---------- EXTRACTED ENTRIES

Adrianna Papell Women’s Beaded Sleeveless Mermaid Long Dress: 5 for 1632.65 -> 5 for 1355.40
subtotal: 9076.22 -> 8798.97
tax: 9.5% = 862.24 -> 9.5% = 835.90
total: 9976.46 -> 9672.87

--------------------
---------- EXTRACTED ENTRIES

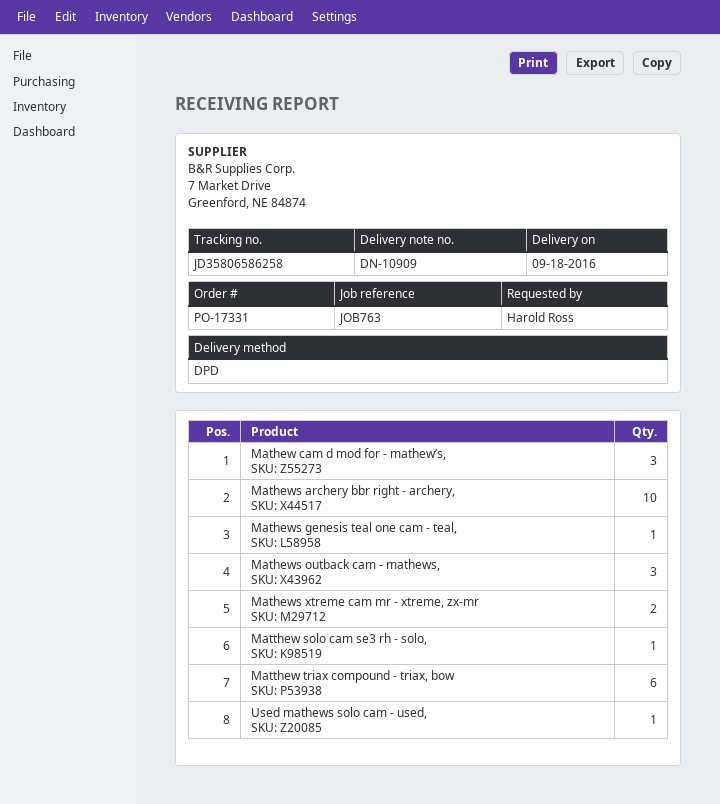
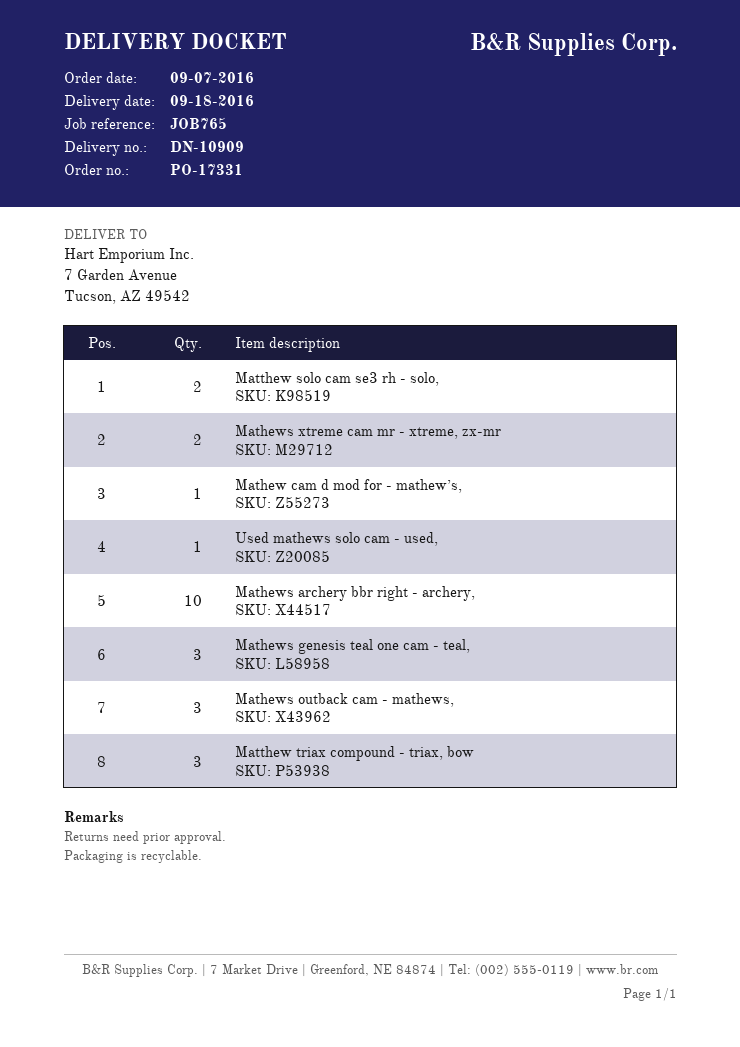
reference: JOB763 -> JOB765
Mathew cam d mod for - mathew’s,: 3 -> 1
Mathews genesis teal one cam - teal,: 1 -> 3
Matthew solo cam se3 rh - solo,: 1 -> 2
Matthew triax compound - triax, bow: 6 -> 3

--------------------
---------- EXTRACTED ENTRIES

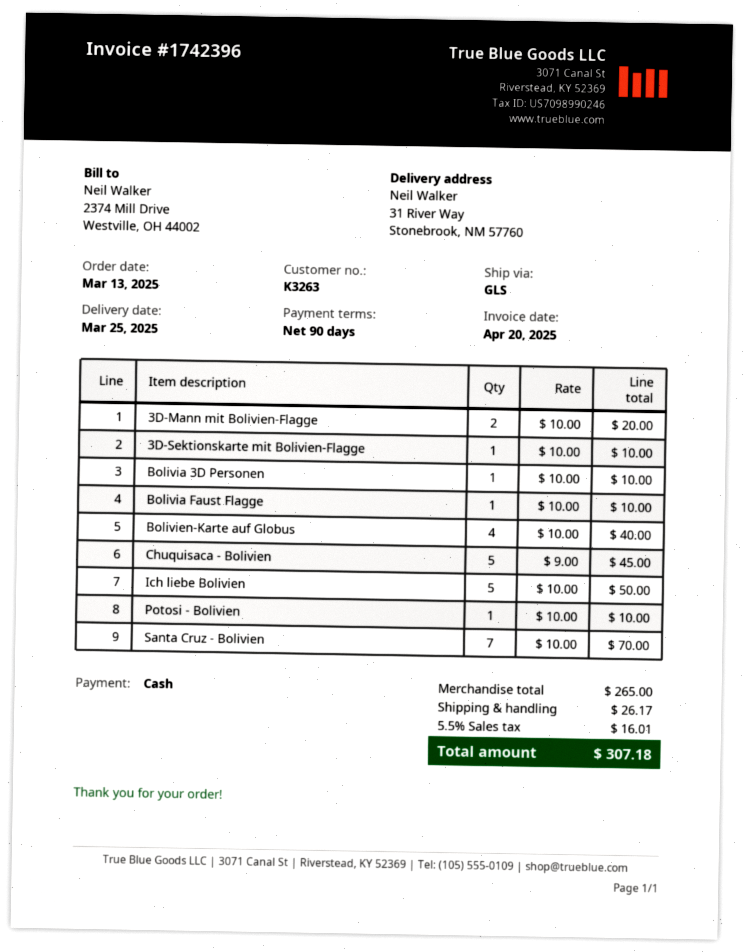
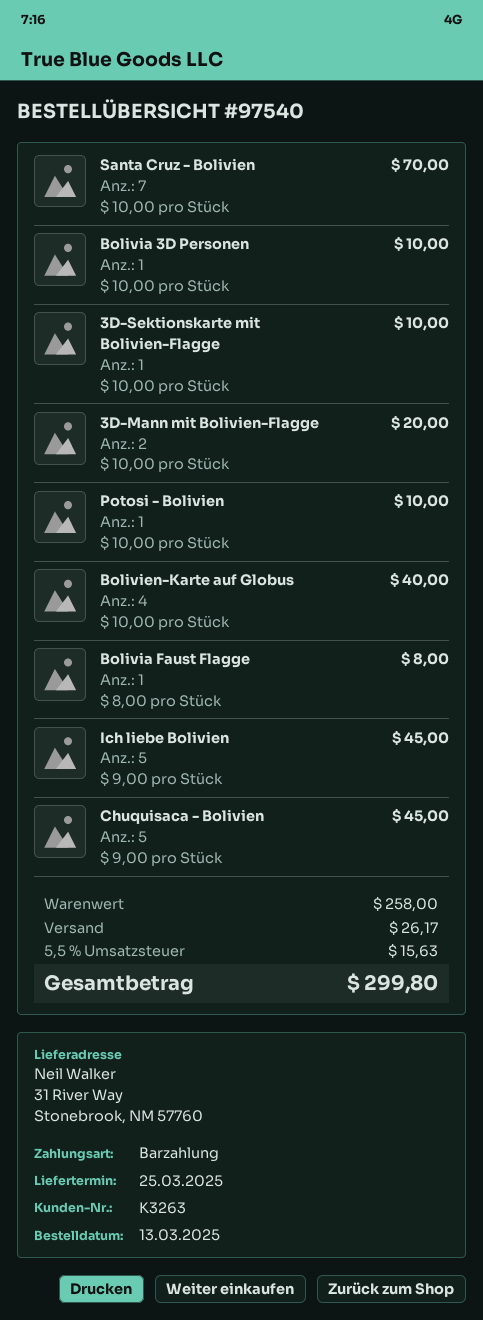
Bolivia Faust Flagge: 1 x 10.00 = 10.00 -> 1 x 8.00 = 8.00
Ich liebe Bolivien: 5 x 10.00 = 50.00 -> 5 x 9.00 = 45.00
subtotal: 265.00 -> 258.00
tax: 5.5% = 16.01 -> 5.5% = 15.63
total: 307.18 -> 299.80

--------------------

Give back, word for word, only the lines above from the line holding "Ich liebe Bolivien: 5" to the line holding "total: 307.18 -> 299.80", both included.

Ich liebe Bolivien: 5 x 10.00 = 50.00 -> 5 x 9.00 = 45.00
subtotal: 265.00 -> 258.00
tax: 5.5% = 16.01 -> 5.5% = 15.63
total: 307.18 -> 299.80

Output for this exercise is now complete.